Chromium tris((2-ethylhexanoate)

Administrative data

Endpoint:

eye irritation: in vitro / ex vivo

Type of information:

experimental study

Adequacy of study:

key study

Study period:

2017-02-28 to 2017-06-09

Reliability:

1 (reliable without restriction)

Rationale for reliability incl. deficiencies:

guideline study

Data source

Materials and methods

Test guidelineopen allclose all

GLP compliance:

yes (incl. QA statement)

Remarks:

dated 27 April 2017

Test material

Test system

Vehicle:

unchanged (no vehicle)

Duration of treatment / exposure:

The test item was applied, on three gauzes (0.481g, 0.474g, and 0.508g) in order to cover the entire surface of the cornea. The gauzes were subsequently applied to 3 unucleated chicken eyes during 10 seconds such that the entire surface of the cornea was evenly covered with the test item. Then the eyes were rinsed twice with 10 mL of physiological saline at ambient temperature.
Concurrent negative control (physiological saline - Dutscher batch n° 3012316) and positive control (sodium hydroxide - Sigma batch n° MKBP7805V) were included in this experiment. One eye was treated with the negative control and three eyes were treated with the positive control.

Duration of post- treatment incubation (in vitro):

All observations of the cornea and measurement of corneal thickness were performed using a Haag-Streit BP900 slit-lamp microscope with depth-measuring device n° I. For the measurement of corneal thickness, the slit-width was set at 9½ equalling 0.095 mm.
Treated corneas are evaluated pretreatment and starting at 30, 75, 120, 180 and 240 minutes (+/- 5 min.) after the post-treatment rinse.

Number of animals or in vitro replicates:

3 chicken eyes for main test, 1 chicken eye for negative control and 3 chicken eyes for positive control

Results and discussion

In vitro

Resultsopen allclose all

Other effects / acceptance of results:

Test item - Chromium 2-ethylhexanoate:
Corneal opacity: maximal mean score = 0.2 at 240 min corresponding to ICE class I
Fluorescein retention: maximal mean score = 1.0 at 30 min corresponding to ICE class II
Corneal swelling: maximal mean = + 1% at 240 min corresponding to ICE class I
Combination of the 3 endpoints: 2 x I, 1 x II

Positive control:
The combination of the 3 endpoints for the positive control, Sodium hydroxide, was 3 x IV. Therefore the positive control is classified as 'Corrosive/severe irritant' as expected.

Negative control:
The combination of the 3 endpoints for the negative control, physiological saline, was 3 x I. Therefore the negative control is classified as 'No category' as expected.

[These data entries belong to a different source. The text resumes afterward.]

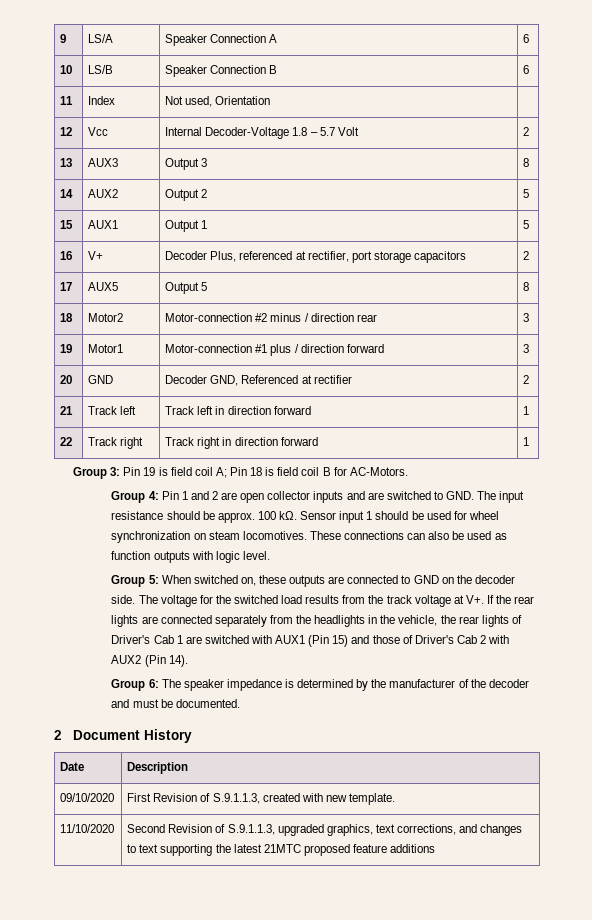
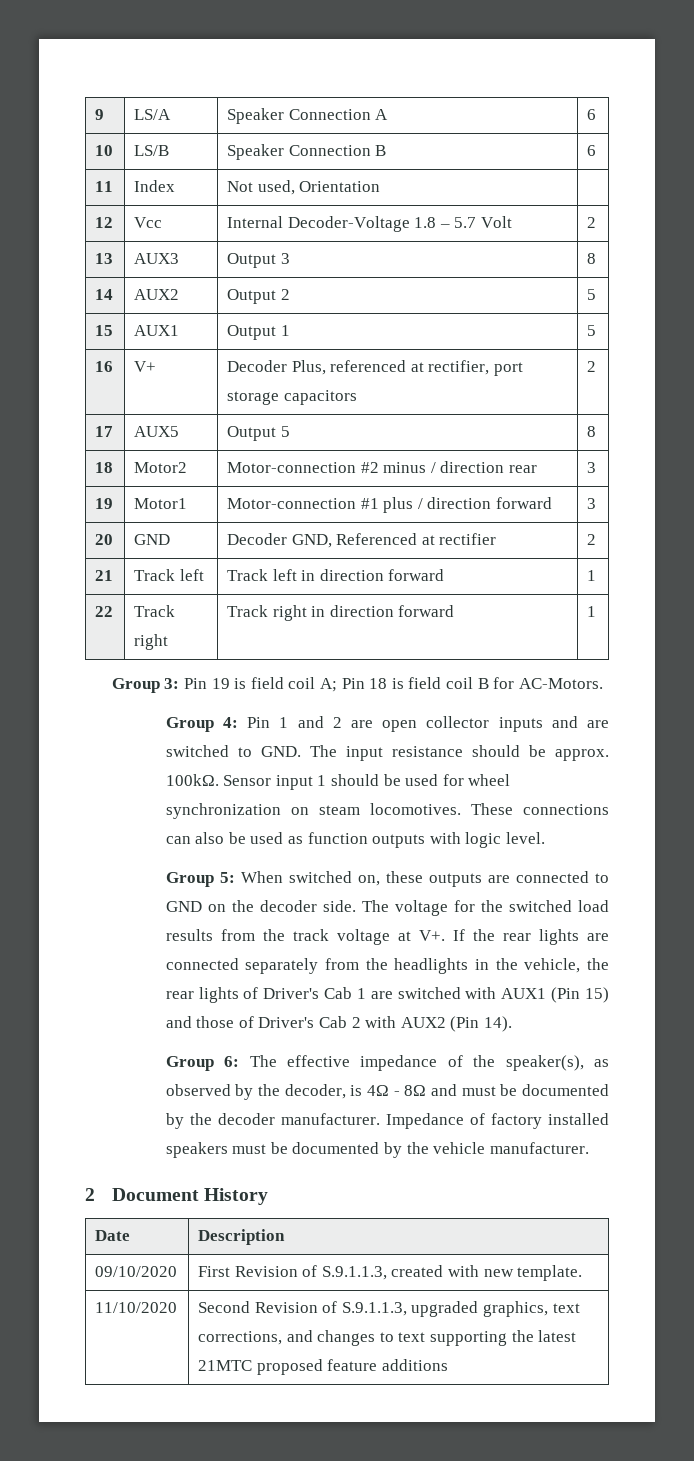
- Group 4: Pin 1 and 2 are open collector inputs and are switched to GND. The input resistance should be approx. 100 kΩ.
+ Group 4: Pin 1 and 2 are open collector inputs and are switched to GND. The input resistance should be approx. 100kΩ.
- Group 6: The speaker impedance is determined by the manufacturer of the decoder and must be documented.
+ Group 6: The effective impedance of the speaker(s), as observed by the decoder, is 4Ω - 8Ω and must be documented by the decoder manufacturer. Impedance of factory installed speakers must be documented by the vehicle manufacturer.

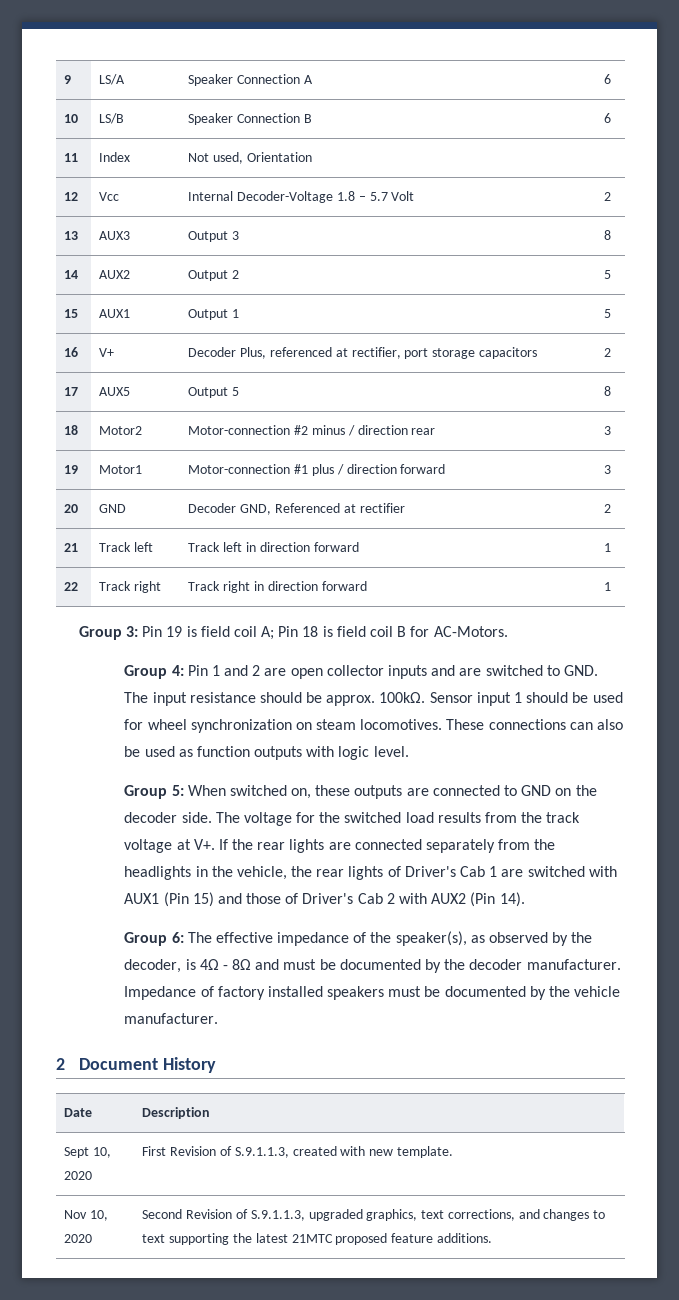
- 09/10/2020 | First Revision of S.9.1.1.3, created with new template.
+ Sept 10, 2020 | First Revision of S.9.1.1.3, created with new template.
- 11/10/2020 | Second Revision of S.9.1.1.3, upgraded graphics, text corrections, and changes to text supporting the latest 21MTC proposed feature additions
+ Nov 10, 2020 | Second Revision of S.9.1.1.3, upgraded graphics, text corrections, and changes to text supporting the latest 21MTC proposed feature additions.

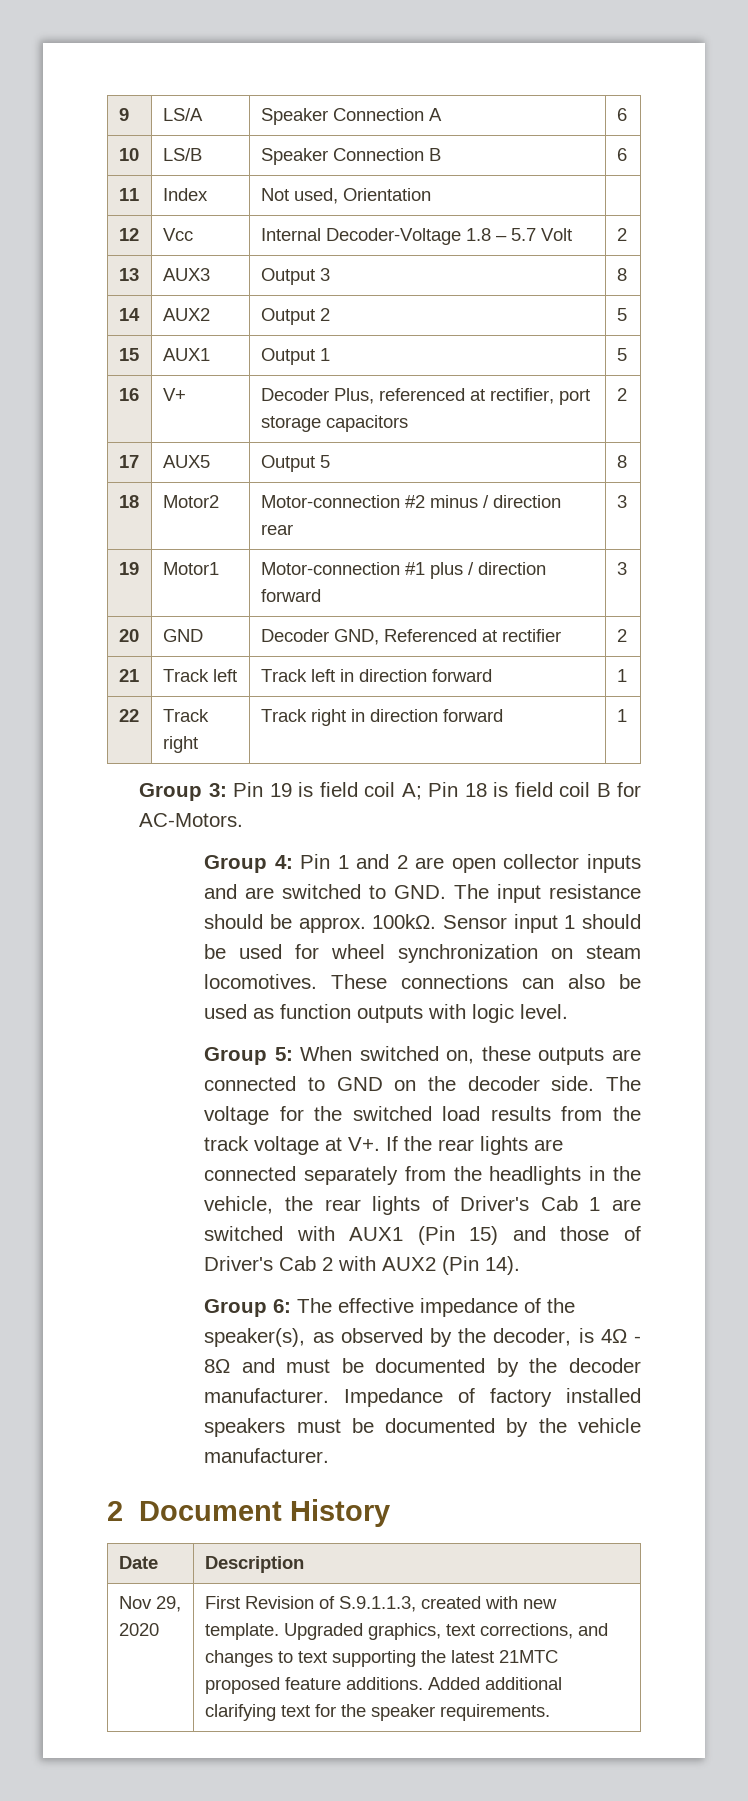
- Sept 10, 2020 | First Revision of S.9.1.1.3, created with new template.
- Nov 10, 2020 | Second Revision of S.9.1.1.3, upgraded graphics, text corrections, and changes to text supporting the latest 21MTC proposed feature additions.
+ Nov 29, 2020 | First Revision of S.9.1.1.3, created with new template. Upgraded graphics, text corrections, and changes to text supporting the latest 21MTC proposed feature additions. Added additional clarifying text for the speaker requirements.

Applicant's summary and conclusion

Interpretation of results:

GHS criteria not met

Conclusions:

In accordance with Regulation EC 1272/2008, the results obtained under these experimental conditions enable to conclude that the test item does not require classification for eye irritation and serious eye damage as defined by the UN GHS (No Category). No signal word and hazard statement are required.